(Task statement): Search the data for the string "padding" and gather each line it is in.

-- The data follows --

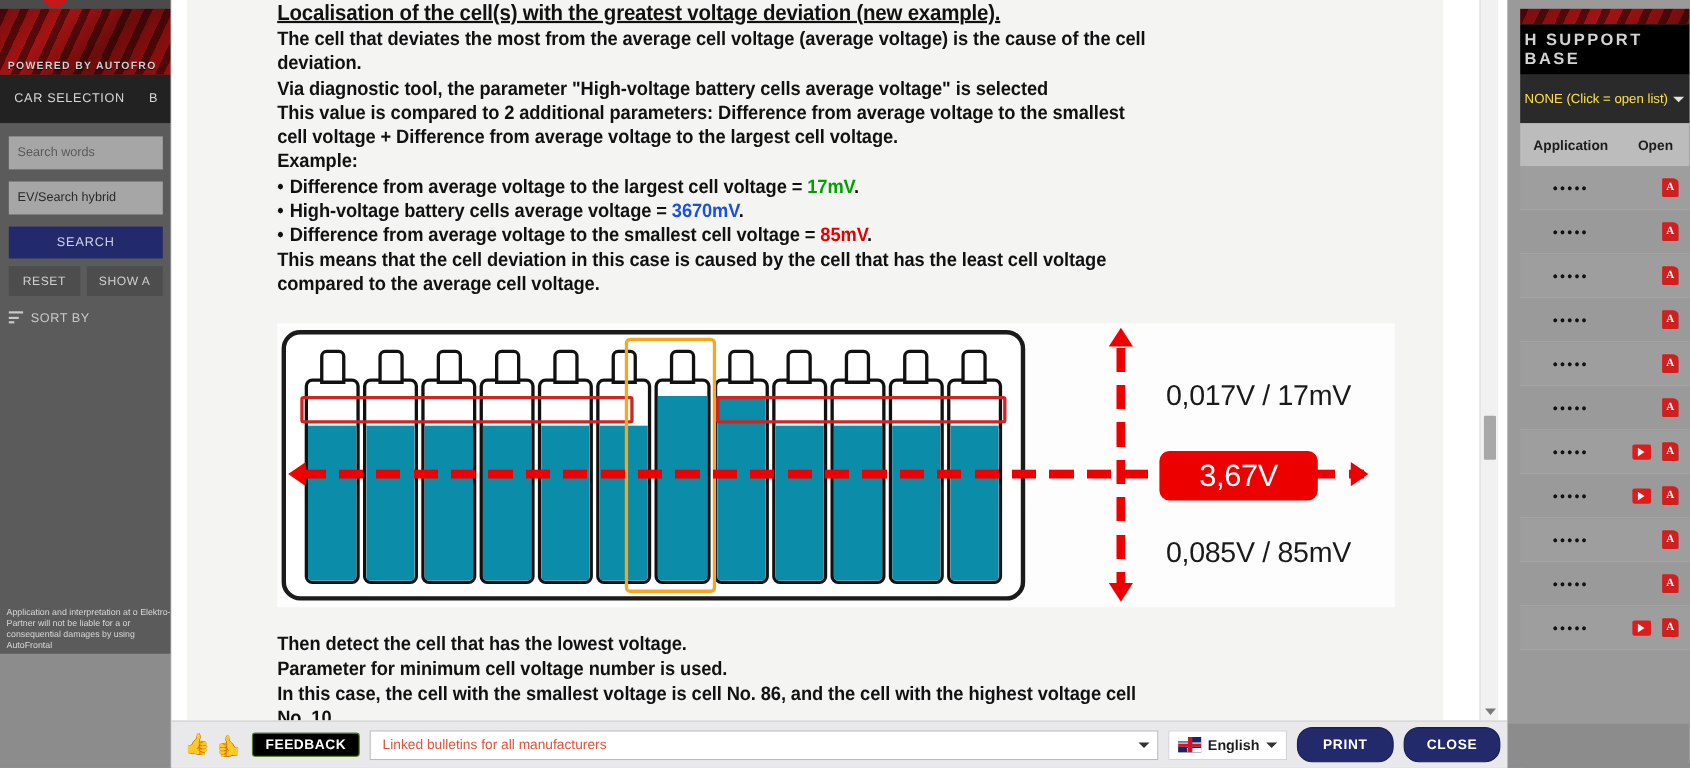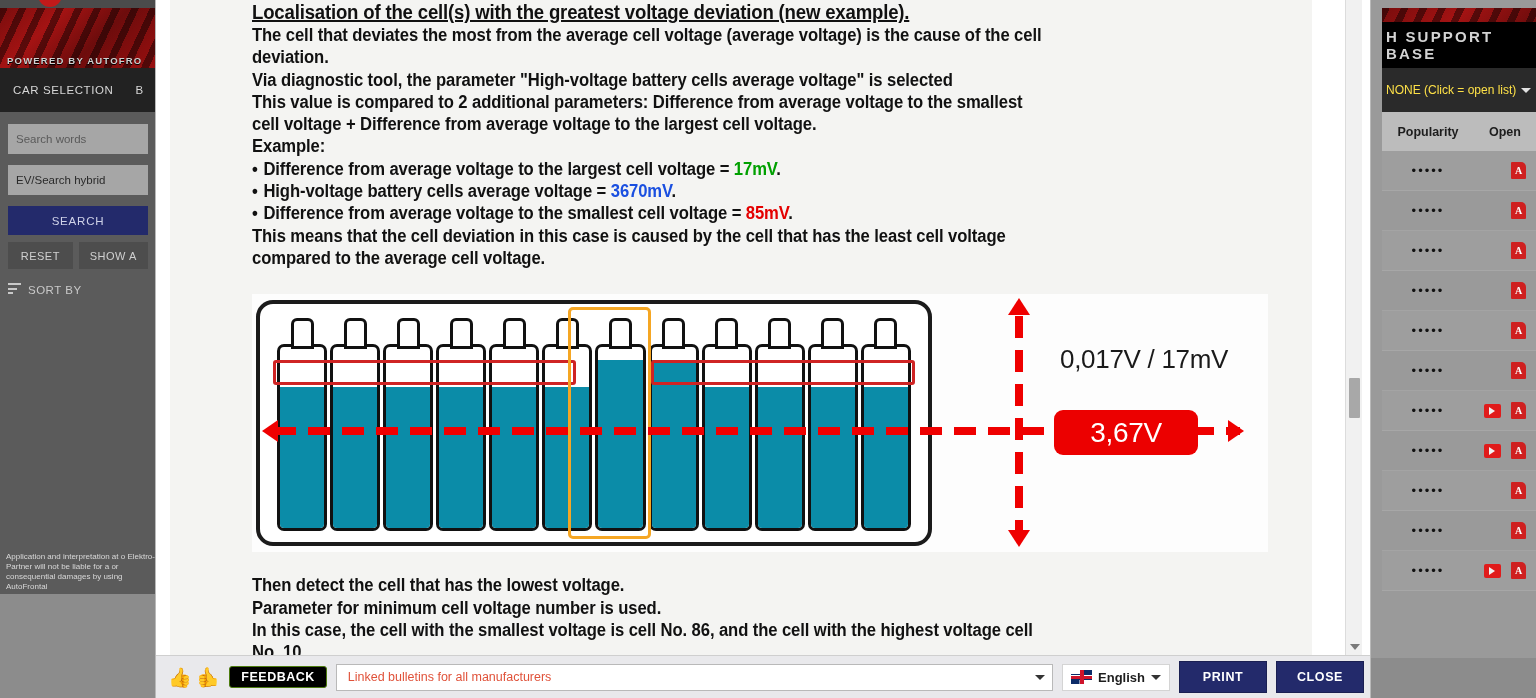--- a/index.html
+++ b/index.html
@@ -315,21 +315,21 @@
   .flag::after {
     content: ""; position: absolute; left: 8.5px; top: 0; width: 4px; height: 14px;
     background: #cf142b; box-shadow: 0 0 0 0 #cf142b;
   }
   .flag i {
     position: absolute; left: 0; top: 5.5px; width: 21px; height: 3px;
     background: #cf142b; display: block;
   }
   .tb-btn {
     background: #232a6b; color: #fff; font-size: 12.5px; font-weight: bold;
-    letter-spacing: .6px; padding: 8px 0; border-radius: 0;
+    letter-spacing: .6px; padding: 8px 0; border-radius: 14px;
     width: 88px; text-align: center; border: 1px solid #1a1f52;
   }
 </style>
 </head>
 <body>
 
 <div id="app">
 
   <div class="bg-left">
     <div class="bg-banner"></div>
@@ -363,21 +363,21 @@
   </div>
 
   <div class="bg-right">
     <div class="br-topbar"></div>
     <div class="br-title">H SUPPORT BASE</div>
     <div class="br-select">
       <span>NONE (Click = open list)</span>
       <span class="caret" style="border-top-color:#e2e2e2"></span>
     </div>
     <div class="br-table-head">
-      <div class="br-col-pop">Popularity</div>
+      <div class="br-col-pop">Application</div>
       <div class="br-col-open">Open</div>
     </div>
     <div class="br-rows" id="right-rows">
         <div class="br-row">
           <div class="pop">•••••</div>
           <div class="open">
             <span class="icn-slot"></span>
             <span class="icn-pdf"></span>
           </div>
         </div>
@@ -560,20 +560,21 @@
 
             <div class="hdash"></div>
             <div class="hdash-arrow-l"></div>
             <div class="hdash-arrow-r"></div>
             <div class="vdash"></div>
             <div class="vdash-arrow-t"></div>
             <div class="vdash-arrow-b"></div>
 
             <div class="lbl-top">0,017V / 17mV</div>
             <div class="lbl-mid">3,67V</div>
+            <div class="lbl-bot">0,085V / 85mV</div>
           </div>
 
           <div class="doc-p" style="margin-top:22px">Then detect the cell that has the lowest voltage.</div>
           <div class="doc-p">Parameter for minimum cell voltage number is used.</div>
           <div class="doc-p">In this case, the cell with the smallest voltage is cell No. 86, and the cell with the highest voltage cell</div>
           <div class="doc-p">No. 10.</div>
 
         </div>
       </div>
     </div>

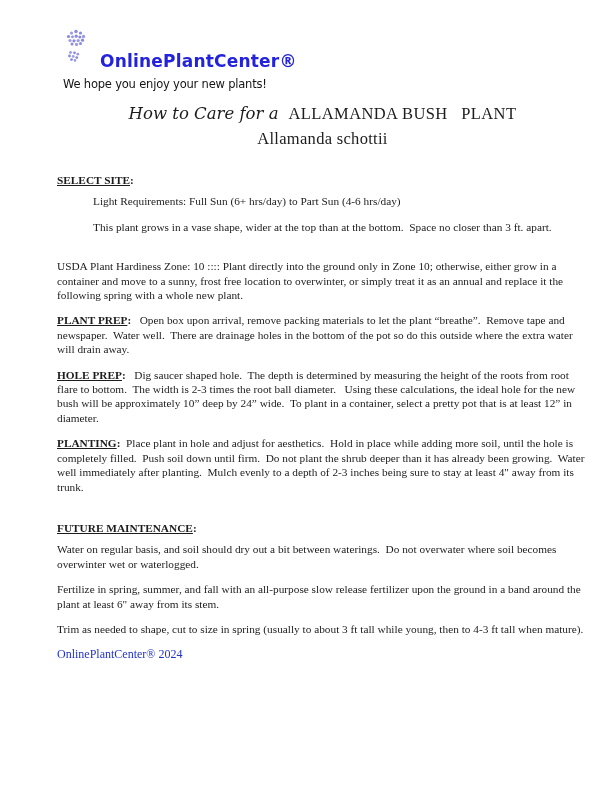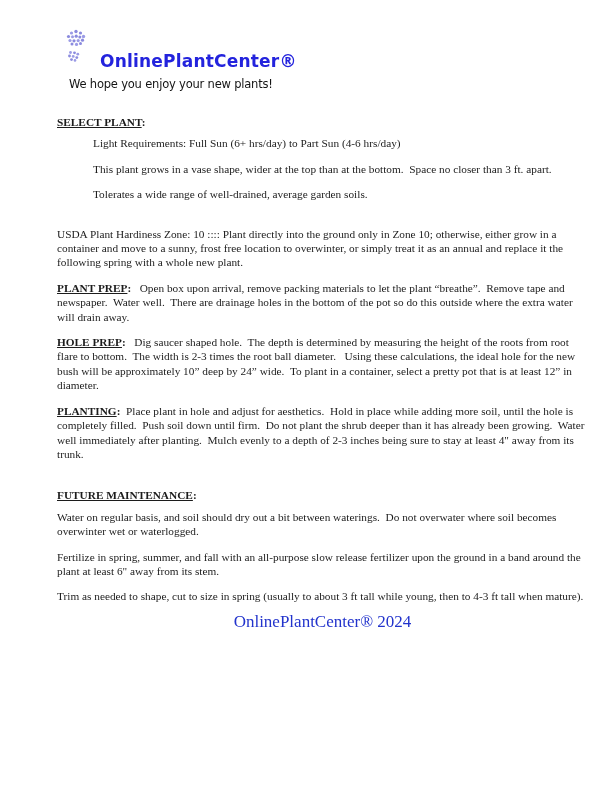--- a/index.html
+++ b/index.html
@@ -11,21 +11,21 @@
 
   
   .brand-row{display:flex;align-items:flex-end;margin-left:2px;}
   .logo{width:34px;height:42px;flex:0 0 auto;}
   .brand-name{
     font-family:"DejaVu Sans", sans-serif;font-weight:bold;font-size:17px;
     color:#2323dd;margin-left:7px;margin-bottom:1px;letter-spacing:0.2px;
   }
   .tagline{
     font-family:"DejaVu Sans", sans-serif;font-size:11.5px;color:#141414;
-    margin-top:5px;margin-left:12px;letter-spacing:-0.2px;
+    margin-top:5px;margin-left:6px;letter-spacing:-0.2px;
   }
 
   
   .title-block{text-align:center;margin-top:13px;}
   .title-line1{font-size:16.5px;white-space:pre;}
   .title-script{font-family:"DejaVu Serif", serif;font-style:italic;}
   .title-caps{font-family:"Liberation Serif", serif;margin-left:10px;letter-spacing:0.4px;}
   .title-line2{font-size:16.5px;margin-top:5px;letter-spacing:0.3px;}
 
   
@@ -33,21 +33,21 @@
   .para{margin:0 0 11px 0;white-space:pre-wrap;}
   .indent{margin-left:36px;}
   .h-run{font-weight:bold;text-decoration:underline;}
   .h-sep{font-weight:bold;}
   .heading-line{margin:0 0 7px 0;white-space:pre-wrap;}
   .gap-md{margin-top:25px;}
   .gap-lg{margin-top:27px;}
 
   
   .footer{
-    text-align:center;color:#2233cc;font-size:17px;margin-top:4px;
+    text-align:left;color:#2233cc;font-size:12px;margin-top:4px;
     font-family:"Liberation Serif", serif;
   }
 </style>
 </head>
 <body>
 
 <div class="page">
 
   <div class="header">
     <div class="brand-row">
@@ -78,30 +78,33 @@
             <circle cx="12.5" cy="32.6" r="1.4"></circle>
             <circle cx="16" cy="33.4" r="1.3" fill="#9b9be6"></circle>
           </g>
         </svg>
       </span>
       <span class="brand-name">OnlinePlantCenter®</span>
     </div>
     <div class="tagline">We hope you enjoy your new plants!</div>
   </div>
 
+  <div class="title-block">
+    <div class="title-line1"><span class="title-script">How to Care for a</span><span class="title-caps">ALLAMANDA BUSH   PLANT</span></div>
+    <div class="title-line2">Allamanda schottii</div>
+  </div>
 
   <div class="doc-body">
 
-    <p class="heading-line"><span class="h-run">SELECT PLANT</span><span class="h-sep">:</span></p>
+    <p class="heading-line"><span class="h-run">SELECT SITE</span><span class="h-sep">:</span></p>
 
     <p class="para indent">Light Requirements: Full Sun (6+ hrs/day) to Part Sun (4-6 hrs/day)</p>
 
     <p class="para indent">This plant grows in a vase shape, wider at the top than at the bottom.  Space no closer than 3 ft. apart.</p>
 
-    <p class="para indent">Tolerates a wide range of well-drained, average garden soils.</p>
 
     <p class="para gap-md">USDA Plant Hardiness Zone: 10 :::: Plant directly into the ground only in Zone 10; otherwise, either grow in a container and move to a sunny, frost free location to overwinter, or simply treat it as an annual and replace it the following spring with a whole new plant.</p>
 
     <p class="para"><span class="h-run">PLANT PREP</span><span class="h-sep">:   </span><span>Open box upon arrival, remove packing materials to let the plant “breathe”.  Remove tape and newspaper.  Water well.  There are drainage holes in the bottom of the pot so do this outside where the extra water will drain away.</span></p>
 
     <p class="para"><span class="h-run">HOLE PREP</span><span class="h-sep">:   </span><span>Dig saucer shaped hole.  The depth is determined by measuring the height of the roots from root flare to bottom.  The width is 2-3 times the root ball diameter.   Using these calculations, the ideal hole for the new bush will be approximately 10” deep by 24” wide.  To plant in a container, select a pretty pot that is at least 12” in diameter.</span></p>
 
     <p class="para"><span class="h-run">PLANTING</span><span class="h-sep">:  </span><span>Place plant in hole and adjust for aesthetics.  Hold in place while adding more soil, until the hole is completely filled.  Push soil down until firm.  Do not plant the shrub deeper than it has already been growing.  Water well immediately after planting.  Mulch evenly to a depth of 2-3 inches being sure to stay at least 4" away from its trunk.</span></p>
 
     <p class="heading-line gap-lg"><span class="h-run">FUTURE MAINTENANCE</span><span class="h-sep">:</span></p>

-- The data concluded --

(Response for this exercise):
-    letter-spacing: .6px; padding: 8px 0; border-radius: 0;
+    letter-spacing: .6px; padding: 8px 0; border-radius: 14px;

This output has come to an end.